The documentary crew that will be filming stories like Crawford’s, along with thousands of photos and historical documents provided by area museums, is under the direction of Paul Wannenmacher, of Springfield, Mo. Roark pointed to him as the brainchild for the idea.
Wannenmacher has three previous credits in conjunction with the tourism council: a documentary on Thomas Hart Benton, a native of Neosho, Mo.; a documentary on noted Western artist Charles Banks Wilson, of Oklahoma; and a documentary on the Newtonia Battlefield in Newton County.
“We believe this one has the potential to be our crown jewel,” Roark said, noting that the documentary will include not only the prosperity that mining brought to the area, but also the human and environmental costs of mining.
“I think people just knew it was a story worth telling,” said Wannenmacher, who worked in an Ohio steel mill during the summers to put himself through college in the late 1960s and describes his upbringing as “very blue collar.”

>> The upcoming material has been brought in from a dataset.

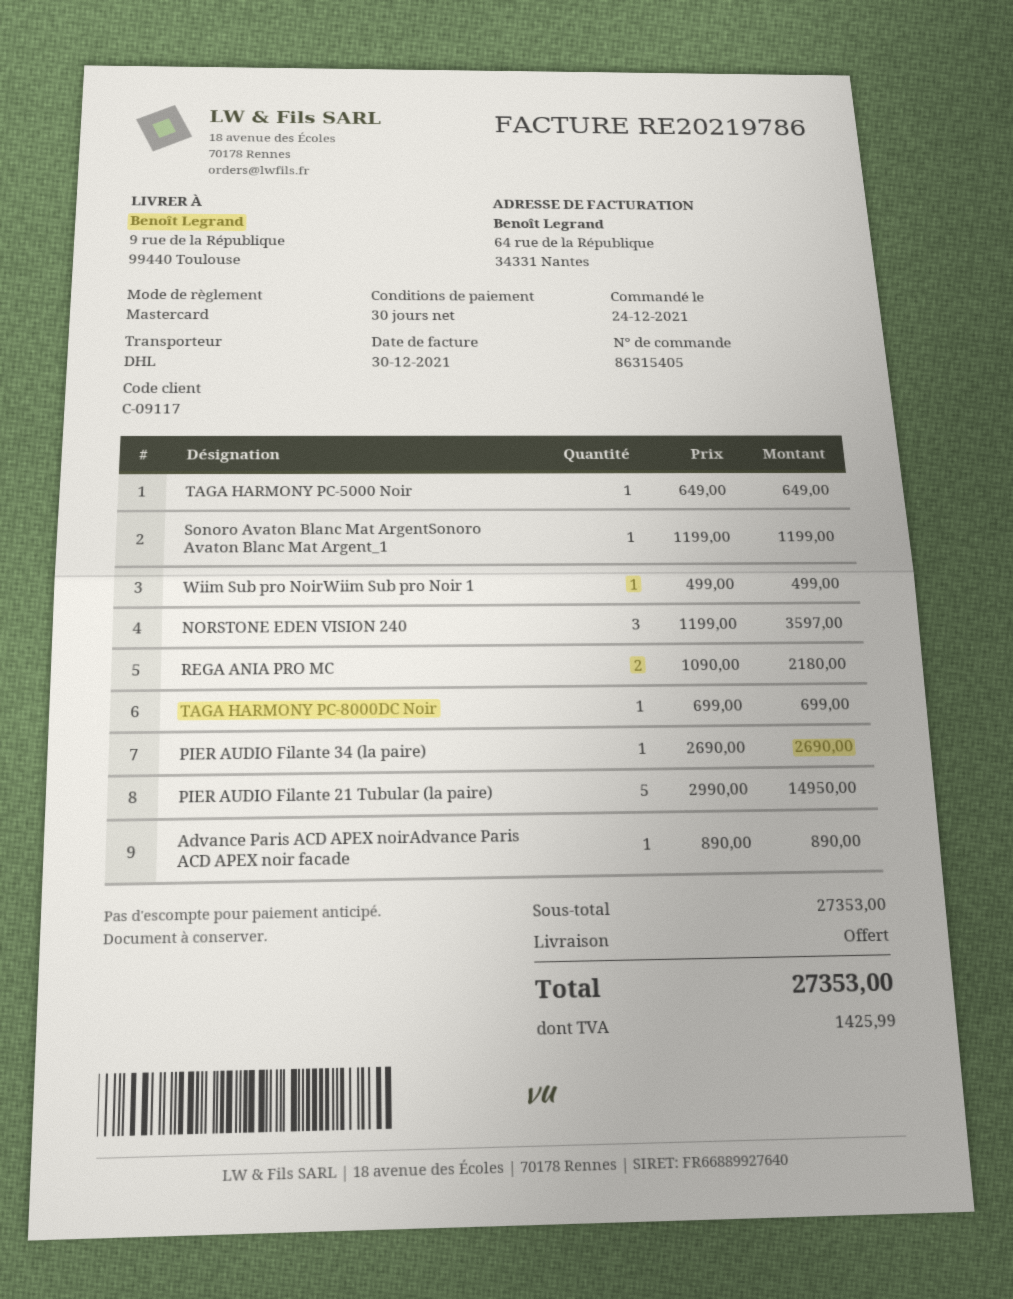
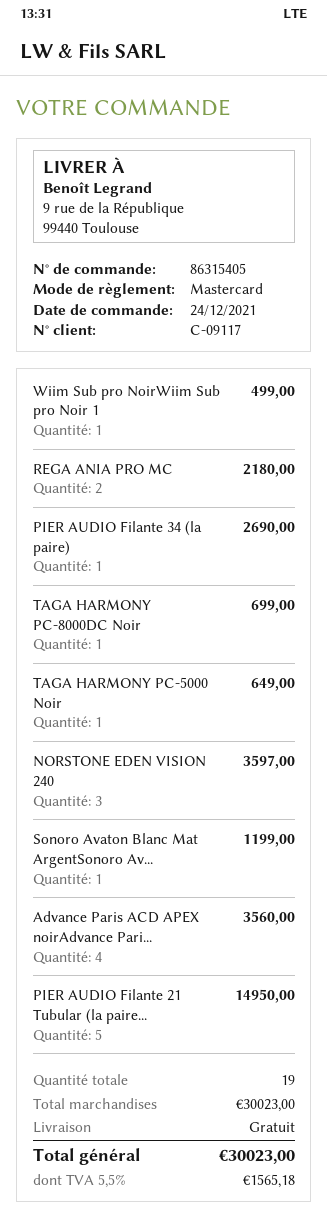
Advance Paris ACD APEX noirAdvance Paris ACD APEX noir facade: 1 for 890.00 -> 4 for 3560.00
subtotal: 27353.00 -> 30023.00
tax: 1425.99 -> 1565.18
total: 27353.00 -> 30023.00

“Somehow eons ago, the movement of the earth here deposited great ore into two counties in Kansas, two counties in Missouri and two counties in Oklahoma,” he said. “This area did not know state lines. State lines today are hurting us. People in Southeast Kansas actually have more in common with Southwest Missouri than with people in Wichita. Perhaps they just haven’t realized it.
“And individually, perhaps each of those areas doesn’t have a strong enough story to attract interest, to attract someone coming through the area on their way somewhere else. But put them together, and it’s stronger.”
Roark telling the story with a regional approach could serve to benefit the museums and historical attractions in the Tri-State Area.
“We have wonderful museums in these areas,” Roark said. “There are a wealth of resources we think have a very important place in tourism. We want to try to break down these natural barriers we call state borders to cross-promote tourism efforts.”
The one-hour documentary will air on Ozarks Public Television out of Springfield and will be sold at area museums. Any footage that ends up on the cutting room floor will be organized and made available to museum archives for research.
“It has the potential of really unifying the area and opening up a better dialogue,” Roark said It’s a very important part of our history, a history that touches all of us.”
THE CREW WILL FOCUS on interviews at museums in the Kansas communities of Baxter Springs, Franklin, West Mineral and Pittsburg, and in the Missouri towns of Joplin, Granby, Carthage and Seneca.